China macht das Netz dicht
Mit neuen Vorschriften will China die Kontrolle über Internet-Veröffentlichungen weiter verschärfen
China gilt nicht unbedingt als Hort der Meinungsfreiheit. Gerade das Internet stellt für die Regierung eine besondere Herausforderung dar in ihrem Bemühen, alle Medien fest im Griff zu halten. Das gesamte Netz ist strengen Kontrollen unterworfen: Eine staatliche Polizeitruppe überwacht den E-Mail-Verkehr, viele ausländische Nachrichtenseiten sind gesperrt, Internet-Cafes müssen besuchte Seiten mitprotokollieren und die Unterlagen den staatlichen Behörden bei Bedarf zur Verfügung stellen.

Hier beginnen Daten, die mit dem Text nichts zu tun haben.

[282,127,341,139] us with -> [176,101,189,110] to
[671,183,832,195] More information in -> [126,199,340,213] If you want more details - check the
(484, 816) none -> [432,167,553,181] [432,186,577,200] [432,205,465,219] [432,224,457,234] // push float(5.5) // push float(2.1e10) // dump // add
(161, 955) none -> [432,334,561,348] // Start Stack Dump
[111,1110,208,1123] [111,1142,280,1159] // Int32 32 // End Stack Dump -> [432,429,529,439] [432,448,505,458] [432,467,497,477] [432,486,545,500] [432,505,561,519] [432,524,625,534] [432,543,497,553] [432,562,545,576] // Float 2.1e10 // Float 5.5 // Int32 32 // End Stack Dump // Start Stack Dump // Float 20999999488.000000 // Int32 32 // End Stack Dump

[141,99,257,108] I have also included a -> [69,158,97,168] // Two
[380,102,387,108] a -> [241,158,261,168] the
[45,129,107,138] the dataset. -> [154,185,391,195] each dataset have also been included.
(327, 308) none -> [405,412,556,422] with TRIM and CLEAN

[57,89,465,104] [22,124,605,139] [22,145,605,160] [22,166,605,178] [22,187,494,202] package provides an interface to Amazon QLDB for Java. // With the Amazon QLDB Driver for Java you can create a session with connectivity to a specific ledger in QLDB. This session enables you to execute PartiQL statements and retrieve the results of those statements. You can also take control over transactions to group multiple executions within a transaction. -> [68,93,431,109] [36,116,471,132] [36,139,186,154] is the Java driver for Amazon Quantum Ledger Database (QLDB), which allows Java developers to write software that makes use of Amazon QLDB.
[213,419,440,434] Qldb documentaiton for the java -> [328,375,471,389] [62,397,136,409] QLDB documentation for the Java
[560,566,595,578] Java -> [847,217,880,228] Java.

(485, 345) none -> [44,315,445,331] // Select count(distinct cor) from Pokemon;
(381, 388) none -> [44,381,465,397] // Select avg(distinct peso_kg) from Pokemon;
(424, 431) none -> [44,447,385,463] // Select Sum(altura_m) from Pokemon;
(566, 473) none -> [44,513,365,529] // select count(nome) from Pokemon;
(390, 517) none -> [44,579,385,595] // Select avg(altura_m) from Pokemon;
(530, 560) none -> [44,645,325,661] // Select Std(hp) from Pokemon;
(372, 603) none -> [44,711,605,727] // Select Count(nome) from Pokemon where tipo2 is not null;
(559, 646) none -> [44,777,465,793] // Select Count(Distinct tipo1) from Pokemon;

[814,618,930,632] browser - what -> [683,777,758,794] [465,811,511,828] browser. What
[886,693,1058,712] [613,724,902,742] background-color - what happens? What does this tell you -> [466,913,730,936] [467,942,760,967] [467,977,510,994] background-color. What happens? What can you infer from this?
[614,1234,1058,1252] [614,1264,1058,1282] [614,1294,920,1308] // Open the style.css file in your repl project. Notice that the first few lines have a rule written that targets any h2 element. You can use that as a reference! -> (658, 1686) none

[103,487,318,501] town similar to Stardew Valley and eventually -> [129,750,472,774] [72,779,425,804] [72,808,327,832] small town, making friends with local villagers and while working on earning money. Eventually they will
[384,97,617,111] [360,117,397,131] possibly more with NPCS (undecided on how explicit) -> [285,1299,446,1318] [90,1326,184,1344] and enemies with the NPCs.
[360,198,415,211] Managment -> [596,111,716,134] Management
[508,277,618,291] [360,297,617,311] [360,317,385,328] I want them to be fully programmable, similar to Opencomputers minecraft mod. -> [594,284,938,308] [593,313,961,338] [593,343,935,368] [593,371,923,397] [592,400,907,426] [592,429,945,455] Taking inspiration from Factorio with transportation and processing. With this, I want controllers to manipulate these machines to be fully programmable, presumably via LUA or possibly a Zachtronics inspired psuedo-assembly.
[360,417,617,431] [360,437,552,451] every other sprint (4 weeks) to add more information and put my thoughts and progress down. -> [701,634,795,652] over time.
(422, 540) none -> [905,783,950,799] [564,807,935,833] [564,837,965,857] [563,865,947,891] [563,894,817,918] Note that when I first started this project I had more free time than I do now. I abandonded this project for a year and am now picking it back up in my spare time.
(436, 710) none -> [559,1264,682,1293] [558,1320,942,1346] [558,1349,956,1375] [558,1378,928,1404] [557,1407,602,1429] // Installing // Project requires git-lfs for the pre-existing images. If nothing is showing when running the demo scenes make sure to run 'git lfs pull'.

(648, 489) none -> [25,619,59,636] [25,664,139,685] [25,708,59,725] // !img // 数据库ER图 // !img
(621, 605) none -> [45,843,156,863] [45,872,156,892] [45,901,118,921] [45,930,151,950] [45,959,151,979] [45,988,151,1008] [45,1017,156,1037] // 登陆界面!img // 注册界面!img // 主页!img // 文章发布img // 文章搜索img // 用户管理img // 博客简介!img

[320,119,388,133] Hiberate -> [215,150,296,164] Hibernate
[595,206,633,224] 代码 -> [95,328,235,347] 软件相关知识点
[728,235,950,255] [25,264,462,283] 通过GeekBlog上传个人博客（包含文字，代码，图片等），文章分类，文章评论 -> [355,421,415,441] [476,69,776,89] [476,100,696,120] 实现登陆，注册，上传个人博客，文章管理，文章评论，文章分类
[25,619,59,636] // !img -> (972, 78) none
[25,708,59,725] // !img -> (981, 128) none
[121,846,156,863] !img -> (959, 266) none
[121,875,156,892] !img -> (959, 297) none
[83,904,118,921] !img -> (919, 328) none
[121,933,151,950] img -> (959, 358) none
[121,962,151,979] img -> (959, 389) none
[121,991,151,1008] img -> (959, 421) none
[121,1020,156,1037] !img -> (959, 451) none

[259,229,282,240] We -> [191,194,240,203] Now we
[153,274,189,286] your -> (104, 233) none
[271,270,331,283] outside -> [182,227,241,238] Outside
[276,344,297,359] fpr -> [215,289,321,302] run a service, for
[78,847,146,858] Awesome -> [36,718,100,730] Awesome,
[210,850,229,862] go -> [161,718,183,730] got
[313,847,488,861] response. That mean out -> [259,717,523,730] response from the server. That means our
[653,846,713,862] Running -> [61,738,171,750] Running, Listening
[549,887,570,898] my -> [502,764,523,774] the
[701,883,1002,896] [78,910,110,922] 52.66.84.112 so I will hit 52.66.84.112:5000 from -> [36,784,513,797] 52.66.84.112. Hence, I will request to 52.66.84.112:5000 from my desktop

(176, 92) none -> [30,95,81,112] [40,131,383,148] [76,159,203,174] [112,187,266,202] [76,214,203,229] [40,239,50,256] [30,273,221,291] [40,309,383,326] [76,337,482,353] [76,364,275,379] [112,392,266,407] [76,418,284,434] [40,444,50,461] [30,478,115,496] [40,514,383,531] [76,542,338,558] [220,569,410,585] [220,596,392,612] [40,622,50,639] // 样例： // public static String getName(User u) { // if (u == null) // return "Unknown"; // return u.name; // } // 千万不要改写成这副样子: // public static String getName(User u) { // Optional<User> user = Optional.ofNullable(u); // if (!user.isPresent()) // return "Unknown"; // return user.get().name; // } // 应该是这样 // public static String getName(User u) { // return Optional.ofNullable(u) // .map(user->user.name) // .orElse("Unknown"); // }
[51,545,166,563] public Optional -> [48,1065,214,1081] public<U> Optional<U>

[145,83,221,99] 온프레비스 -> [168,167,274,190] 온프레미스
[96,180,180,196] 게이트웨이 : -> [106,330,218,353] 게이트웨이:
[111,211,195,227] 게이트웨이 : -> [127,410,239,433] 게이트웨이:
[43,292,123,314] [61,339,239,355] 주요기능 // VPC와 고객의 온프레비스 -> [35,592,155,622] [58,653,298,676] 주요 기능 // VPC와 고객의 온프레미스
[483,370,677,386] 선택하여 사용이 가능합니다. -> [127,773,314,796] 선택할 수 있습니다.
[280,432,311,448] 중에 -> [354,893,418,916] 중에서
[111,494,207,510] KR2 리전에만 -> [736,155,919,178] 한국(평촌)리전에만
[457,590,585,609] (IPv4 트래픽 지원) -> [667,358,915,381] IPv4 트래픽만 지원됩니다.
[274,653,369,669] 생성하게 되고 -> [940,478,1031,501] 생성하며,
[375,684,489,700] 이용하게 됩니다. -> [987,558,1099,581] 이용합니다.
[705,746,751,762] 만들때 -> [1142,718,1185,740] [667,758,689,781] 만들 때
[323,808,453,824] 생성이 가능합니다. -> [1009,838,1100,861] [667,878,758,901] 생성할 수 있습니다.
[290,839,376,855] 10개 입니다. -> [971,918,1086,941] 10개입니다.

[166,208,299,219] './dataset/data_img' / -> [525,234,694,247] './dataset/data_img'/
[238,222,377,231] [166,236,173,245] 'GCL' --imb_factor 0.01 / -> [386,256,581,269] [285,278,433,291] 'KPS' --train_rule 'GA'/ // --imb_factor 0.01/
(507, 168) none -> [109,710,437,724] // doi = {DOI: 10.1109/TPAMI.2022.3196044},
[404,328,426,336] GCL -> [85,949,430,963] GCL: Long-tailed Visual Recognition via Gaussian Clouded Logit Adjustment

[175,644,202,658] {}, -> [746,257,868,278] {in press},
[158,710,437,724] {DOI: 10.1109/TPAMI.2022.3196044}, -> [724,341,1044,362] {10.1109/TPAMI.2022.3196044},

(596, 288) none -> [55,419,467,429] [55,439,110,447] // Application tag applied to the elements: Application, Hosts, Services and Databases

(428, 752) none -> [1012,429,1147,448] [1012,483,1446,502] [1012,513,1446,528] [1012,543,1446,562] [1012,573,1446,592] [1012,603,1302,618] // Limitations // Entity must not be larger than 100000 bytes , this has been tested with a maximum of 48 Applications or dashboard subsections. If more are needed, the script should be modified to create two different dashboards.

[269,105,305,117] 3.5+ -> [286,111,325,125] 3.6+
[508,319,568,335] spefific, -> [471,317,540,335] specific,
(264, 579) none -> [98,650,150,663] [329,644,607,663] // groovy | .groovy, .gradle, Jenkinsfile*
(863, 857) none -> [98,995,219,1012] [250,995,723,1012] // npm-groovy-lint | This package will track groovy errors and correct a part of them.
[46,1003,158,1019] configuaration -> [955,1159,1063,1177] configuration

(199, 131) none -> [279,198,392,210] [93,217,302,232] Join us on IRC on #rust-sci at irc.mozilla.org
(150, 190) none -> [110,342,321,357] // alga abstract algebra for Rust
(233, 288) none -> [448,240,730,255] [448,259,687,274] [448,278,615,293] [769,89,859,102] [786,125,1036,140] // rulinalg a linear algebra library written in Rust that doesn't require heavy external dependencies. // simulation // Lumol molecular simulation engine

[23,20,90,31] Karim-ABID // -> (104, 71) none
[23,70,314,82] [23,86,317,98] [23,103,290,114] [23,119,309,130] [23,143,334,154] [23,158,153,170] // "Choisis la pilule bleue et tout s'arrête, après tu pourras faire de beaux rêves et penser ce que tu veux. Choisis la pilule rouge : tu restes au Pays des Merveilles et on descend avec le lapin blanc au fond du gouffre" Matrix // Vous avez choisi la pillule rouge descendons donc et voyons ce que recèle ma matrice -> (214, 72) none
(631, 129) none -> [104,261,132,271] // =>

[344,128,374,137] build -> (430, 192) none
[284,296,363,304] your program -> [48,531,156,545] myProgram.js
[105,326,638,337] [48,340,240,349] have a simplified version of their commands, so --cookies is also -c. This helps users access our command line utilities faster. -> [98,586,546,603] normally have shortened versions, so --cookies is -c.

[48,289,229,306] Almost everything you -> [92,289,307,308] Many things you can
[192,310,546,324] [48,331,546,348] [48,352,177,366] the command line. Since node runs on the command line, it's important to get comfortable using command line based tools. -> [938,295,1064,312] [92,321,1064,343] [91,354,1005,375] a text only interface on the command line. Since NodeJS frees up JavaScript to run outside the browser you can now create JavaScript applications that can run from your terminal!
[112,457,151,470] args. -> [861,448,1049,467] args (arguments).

Das alles reicht offenbar immer noch nicht aus: Jetzt ziehen das Ministerium für die Informationsindustrie und die Staatliche Presse- und Publikationsverwaltung die Zügel noch straffer.
Mit den neuen Vorschriften (Provisional Regulations on Management and Control of the Internet Publications), die ab dem 1. August in Kraft treten, soll die gesunde und geordnete Entwicklung des Publikationsgeschäfts im Netz weiter gefördert werden. Betreiber von Web-Seiten etwa müssen dann den Inhalt ihrer Veröffentlichungen genau dokumentieren und Kopien davon 60 Tage aufbewahren, um sie den Kontrolleuren der staatlichen Behörden auf Nachfrage vorlegen zu können. Verboten sind alle Inhalte, die die staatliche Sicherheit und den sozialen Frieden gefährden könnten.
Dazu gehören nach Meldung von People's Daily Online vor allem Inhalte, die "Aberglauben" und "religiöses Sektiertum" propagieren, was wohl besonders auf die verbotene Glaubensgemeinschaft Falun Gong gemünzt ist. Von den Vorschriften betroffen sind jedoch offensichtlich auch Herausgeber von Büchern, Zeitungen, Zeitschriften, audiovisuellen Produkten und wissenschaftlichen Publikationen. Verstöße gegen die Richtlinien, die als vorübergehend deklariert sind, sollen sanktioniert werden, welche Strafen vorgesehen sind, wurde nicht genannt.
Bereits seit März gibt es außerdem die Einladung an chinesische Internet-Portale, sich der "Öffentlichen Erklärung für Selbstdisziplin der chinesischen Internet-Branche" anzuschließen, einem Bündnis gegen "subversive Inhalte". Wer sich dieser freiwilligen Selbstzensur unterwirft, muss neben den üblichen Forderungen wie Förderung der Internet-Nutzung, Vorgehen gegen Copyright-Verstöße etc. auch spezifisch chinesische Anliegen erfüllen: Der Unterzeichner verpflichtet sich keine Informationen zu produzieren oder zu verbreiten, die die Staatssicherheit oder soziale Stabilität gefährden könnten. Wie das Wall Street Journal vor kurzem meldete, wurde die "Erklärung" bereits von 300 Anbietern unterschrieben, darunter auch die chinesische Dependance des US-Internetportals Yahoo.
Die Eile mit der das neue Maßnahmenpaket geschürt wurde kommt nicht von ungefähr. Sie steht offenbar in Zusammenhang mit den Ankündigungen der Hackergruppen Cult of the dead Cow (cDc) und Hacktivismo, in Kürze kostenlose Software im Netz loszulassen, die das anonyme Surfen durchs Internet und damit das elegante Umschiffen staatlicher Firewalls ermöglicht.